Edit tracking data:
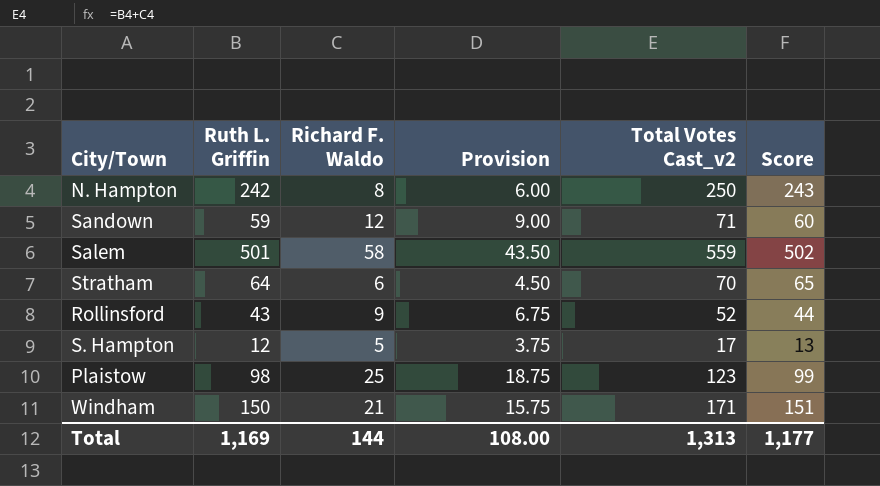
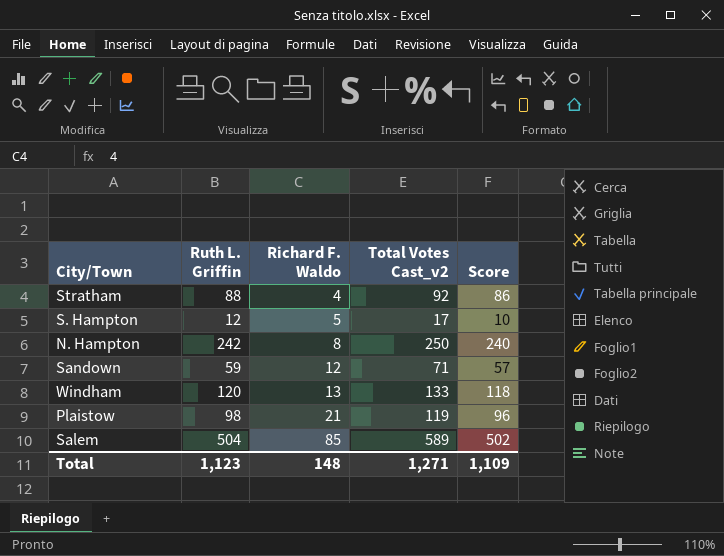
row order: none -> Richard F. Waldo ascending
column Provision | formula: [Richard F. Waldo] * 0.75 -> none
column Score | formula: [Ruth L. Griffin] + 1 -> [Ruth L. Griffin] - 2
row Rollinsford: 43 | 9 | 6.75 | 52 | 44 -> none
Stratham | Ruth L. Griffin: 64 -> 88
Stratham | Richard F. Waldo: 6 -> 4
Stratham | Total Votes Cast_v2: 70 -> 92
Windham | Ruth L. Griffin: 150 -> 120
Windham | Richard F. Waldo: 21 -> 13
Windham | Total Votes Cast_v2: 171 -> 133
Plaistow | Richard F. Waldo: 25 -> 21
Plaistow | Total Votes Cast_v2: 123 -> 119
Salem | Ruth L. Griffin: 501 -> 504
Salem | Richard F. Waldo: 58 -> 85
Salem | Total Votes Cast_v2: 559 -> 589
Total | Ruth L. Griffin: 1,169 -> 1,123
Total | Richard F. Waldo: 144 -> 148
Total | Total Votes Cast_v2: 1,313 -> 1,271
Total | Score: 1,177 -> 1,109

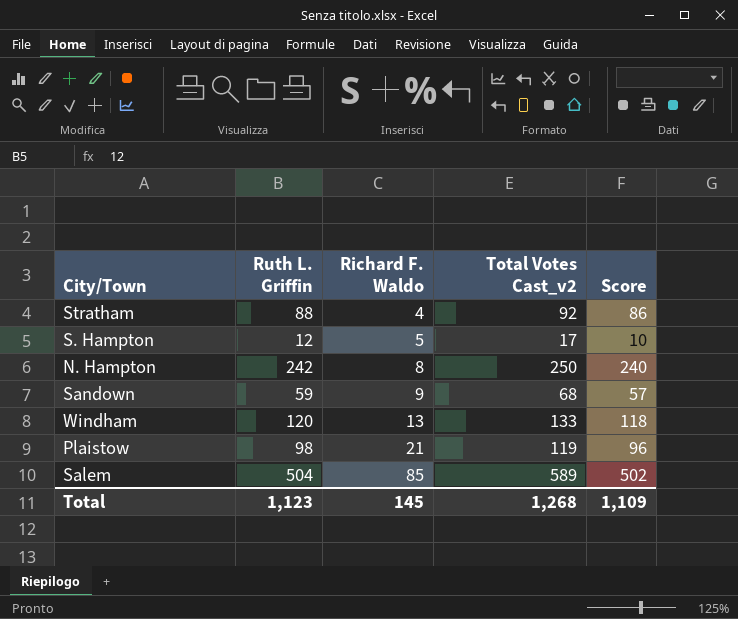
Sandown | Richard F. Waldo: 12 -> 9
Sandown | Total Votes Cast_v2: 71 -> 68
Total | Richard F. Waldo: 148 -> 145
Total | Total Votes Cast_v2: 1,271 -> 1,268

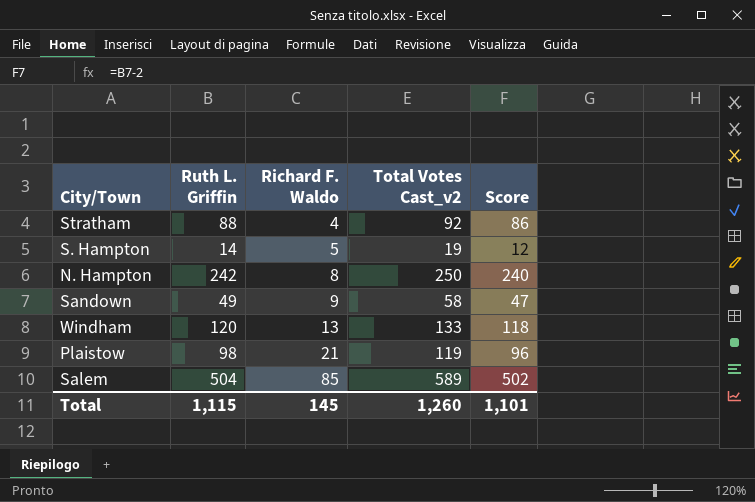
S. Hampton | Ruth L. Griffin: 12 -> 14
S. Hampton | Total Votes Cast_v2: 17 -> 19
S. Hampton | Score: 10 -> 12
Sandown | Ruth L. Griffin: 59 -> 49
Sandown | Total Votes Cast_v2: 68 -> 58
Sandown | Score: 57 -> 47
Total | Ruth L. Griffin: 1,123 -> 1,115
Total | Total Votes Cast_v2: 1,268 -> 1,260
Total | Score: 1,109 -> 1,101

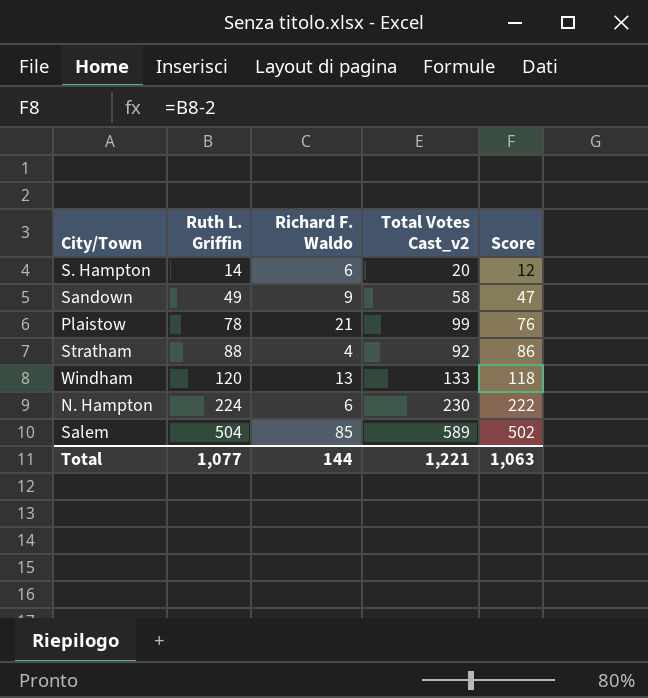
row order: Richard F. Waldo ascending -> Ruth L. Griffin ascending
S. Hampton | Richard F. Waldo: 5 -> 6
S. Hampton | Total Votes Cast_v2: 19 -> 20
Plaistow | Ruth L. Griffin: 98 -> 78
Plaistow | Total Votes Cast_v2: 119 -> 99
Plaistow | Score: 96 -> 76
N. Hampton | Ruth L. Griffin: 242 -> 224
N. Hampton | Richard F. Waldo: 8 -> 6
N. Hampton | Total Votes Cast_v2: 250 -> 230
N. Hampton | Score: 240 -> 222
Total | Ruth L. Griffin: 1,115 -> 1,077
Total | Richard F. Waldo: 145 -> 144
Total | Total Votes Cast_v2: 1,260 -> 1,221
Total | Score: 1,101 -> 1,063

* _BRIEF_
Please copy every line of the records above in which "Salem" appears.

* _EXERCISE SOLUTION_
Salem | Ruth L. Griffin: 501 -> 504
Salem | Richard F. Waldo: 58 -> 85
Salem | Total Votes Cast_v2: 559 -> 589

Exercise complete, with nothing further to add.